What I Gained from My Pandemic Year

A.C. Ellis
6 min readMar 23, 2021

I’m reading a lot of stories right now about all of the things people lost during the world’s collective “lost year.” Lost lives, lost jobs, lost relationships, lost days and hours staring mindlessly at Netflix wondering when “just staying put for two weeks and it will all be over” would ever actually be over.

Maybe you’re reading this and thinking I am going to counter these stories of loss and make some trite list of all the beauty I found in just sitting outside or connecting with people I hadn’t seen in years on Zoom parties or hiking for hours at the local parks around Long Island I never realized were there until I literally couldn’t go anywhere else. And at week two, three, or even five of our Pandemic year I might have done that. In fact, I did. Guilty. But like most things you thought were temporary at first and learned weren’t, you eventually settled in and, if you were like me, the entire ecosystem of your life was challenged in a way you never knew possible and you were left wondering what the hell you were going to do.

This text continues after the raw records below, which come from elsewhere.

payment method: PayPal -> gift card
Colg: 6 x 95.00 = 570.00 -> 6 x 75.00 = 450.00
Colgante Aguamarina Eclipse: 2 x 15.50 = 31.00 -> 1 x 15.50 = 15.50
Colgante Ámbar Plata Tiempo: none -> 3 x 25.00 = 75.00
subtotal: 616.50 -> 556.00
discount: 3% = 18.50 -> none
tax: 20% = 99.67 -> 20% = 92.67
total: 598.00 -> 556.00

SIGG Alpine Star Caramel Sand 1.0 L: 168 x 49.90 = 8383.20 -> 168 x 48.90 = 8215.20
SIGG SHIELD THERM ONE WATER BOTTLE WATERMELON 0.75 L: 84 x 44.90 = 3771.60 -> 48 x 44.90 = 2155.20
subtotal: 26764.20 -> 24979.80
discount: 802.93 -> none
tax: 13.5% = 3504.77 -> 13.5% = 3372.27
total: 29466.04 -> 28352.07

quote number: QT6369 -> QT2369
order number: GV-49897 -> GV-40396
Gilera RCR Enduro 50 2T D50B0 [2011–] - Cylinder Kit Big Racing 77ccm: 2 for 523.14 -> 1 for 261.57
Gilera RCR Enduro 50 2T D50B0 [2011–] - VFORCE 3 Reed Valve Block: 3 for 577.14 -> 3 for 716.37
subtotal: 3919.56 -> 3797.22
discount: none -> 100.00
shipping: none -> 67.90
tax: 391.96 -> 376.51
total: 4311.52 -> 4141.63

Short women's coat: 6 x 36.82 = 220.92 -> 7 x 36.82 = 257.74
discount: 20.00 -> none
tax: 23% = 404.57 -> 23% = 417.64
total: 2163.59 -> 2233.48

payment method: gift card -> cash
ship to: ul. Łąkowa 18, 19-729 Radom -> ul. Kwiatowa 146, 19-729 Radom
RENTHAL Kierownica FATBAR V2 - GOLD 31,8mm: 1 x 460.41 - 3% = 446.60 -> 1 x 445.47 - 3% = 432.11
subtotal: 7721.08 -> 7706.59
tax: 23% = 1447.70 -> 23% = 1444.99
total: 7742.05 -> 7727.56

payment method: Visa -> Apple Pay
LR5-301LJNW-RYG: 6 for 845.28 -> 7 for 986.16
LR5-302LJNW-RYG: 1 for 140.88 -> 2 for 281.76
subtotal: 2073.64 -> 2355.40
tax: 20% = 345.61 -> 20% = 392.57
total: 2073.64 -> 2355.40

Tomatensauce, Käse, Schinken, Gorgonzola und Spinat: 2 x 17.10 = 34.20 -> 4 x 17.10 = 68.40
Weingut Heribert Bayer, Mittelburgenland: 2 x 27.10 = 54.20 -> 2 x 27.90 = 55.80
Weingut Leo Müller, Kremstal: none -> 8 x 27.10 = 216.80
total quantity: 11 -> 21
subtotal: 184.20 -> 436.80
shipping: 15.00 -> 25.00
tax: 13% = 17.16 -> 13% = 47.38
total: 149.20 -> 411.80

Before the world shut down last March, my busy and fast life was at its peak in terms of busy and fast. I was traveling a ton for work between trade shows and our new office down south. My social calendar during the rare weeks I was home was jam-packed with dinners and drinks with friends, family visits, workouts with my gym community, and weekend trips. The truth is, I was tired all the time, but in the moments when I was not on the move, I was incredibly anxious and unsettled, and instead of sitting still for a hot second to examine why that was, I propelled myself forward into more work, more plans with friends, more trips, more distractions.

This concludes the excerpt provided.